** Opening Data provided block **

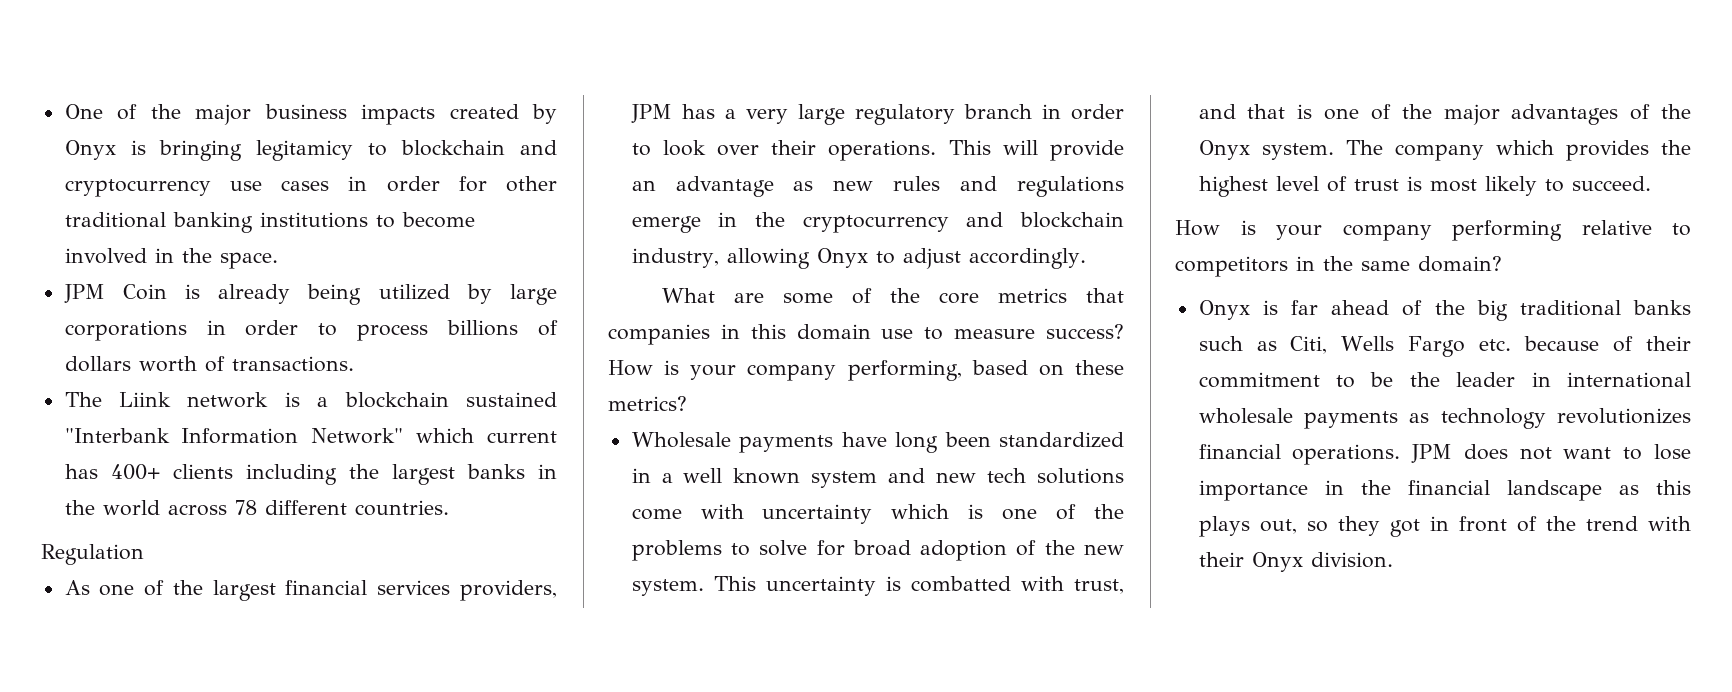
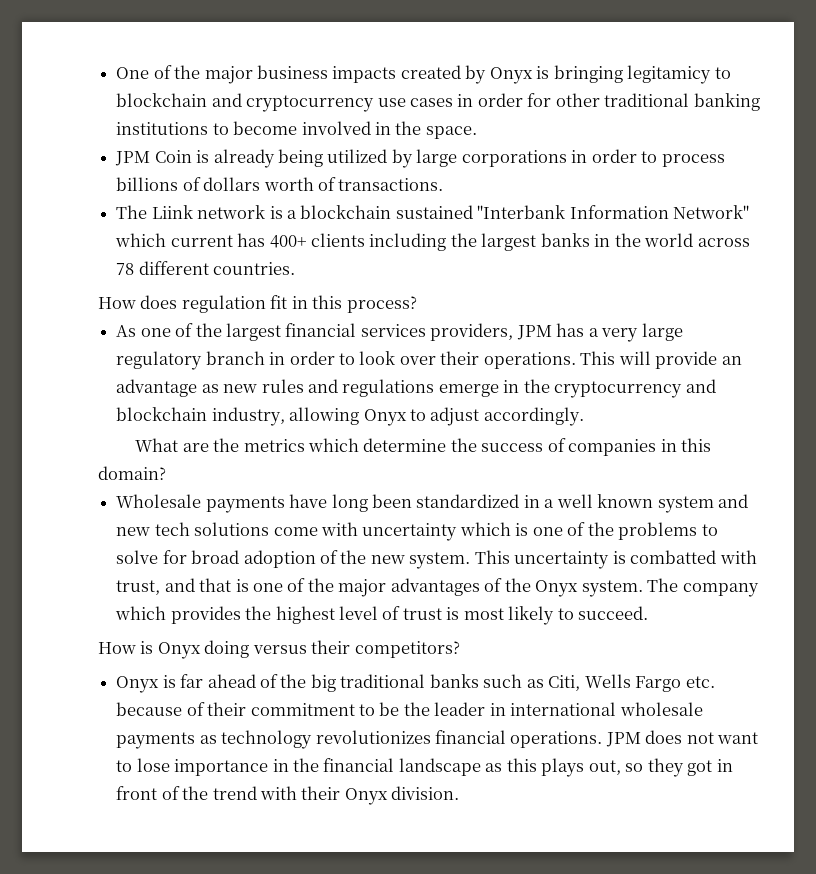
- Regulation
+ How does regulation fit in this process?
- What are some of the core metrics that companies in this domain use to measure success? How is your company performing, based on these metrics?
+ What are the metrics which determine the success of companies in this domain?
- How is your company performing relative to competitors in the same domain?
+ How is Onyx doing versus their competitors?

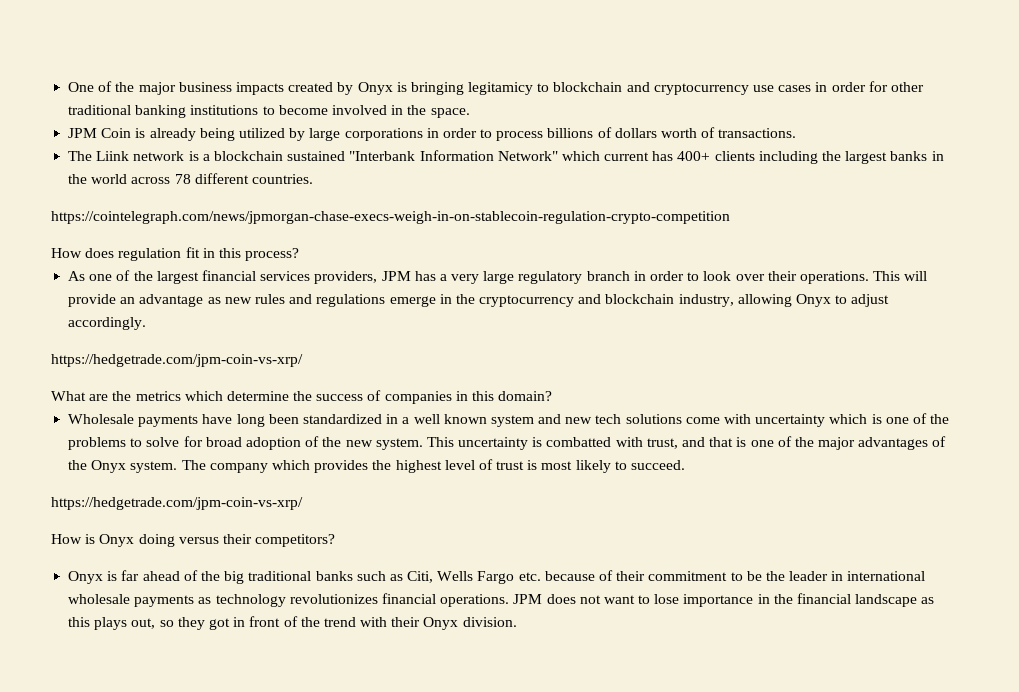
+ https://cointelegraph.com/news/jpmorgan-chase-execs-weigh-in-on-stablecoin-regulation-crypto-competition
  This will provide an advantage as new rules and regulations emerge in the cryptocurrency and blockchain industry, allowing Onyx to adjust accordingly.
+ https://hedgetrade.com/jpm-coin-vs-xrp/
  The company which provides the highest level of trust is most likely to succeed.
+ https://hedgetrade.com/jpm-coin-vs-xrp/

** Closing Data provided block **

**Instructions for the task**. Return each line of the material above in which the string "success" appears.

**Output of the task**.
- What are some of the core metrics that companies in this domain use to measure success? How is your company performing, based on these metrics?
+ What are the metrics which determine the success of companies in this domain?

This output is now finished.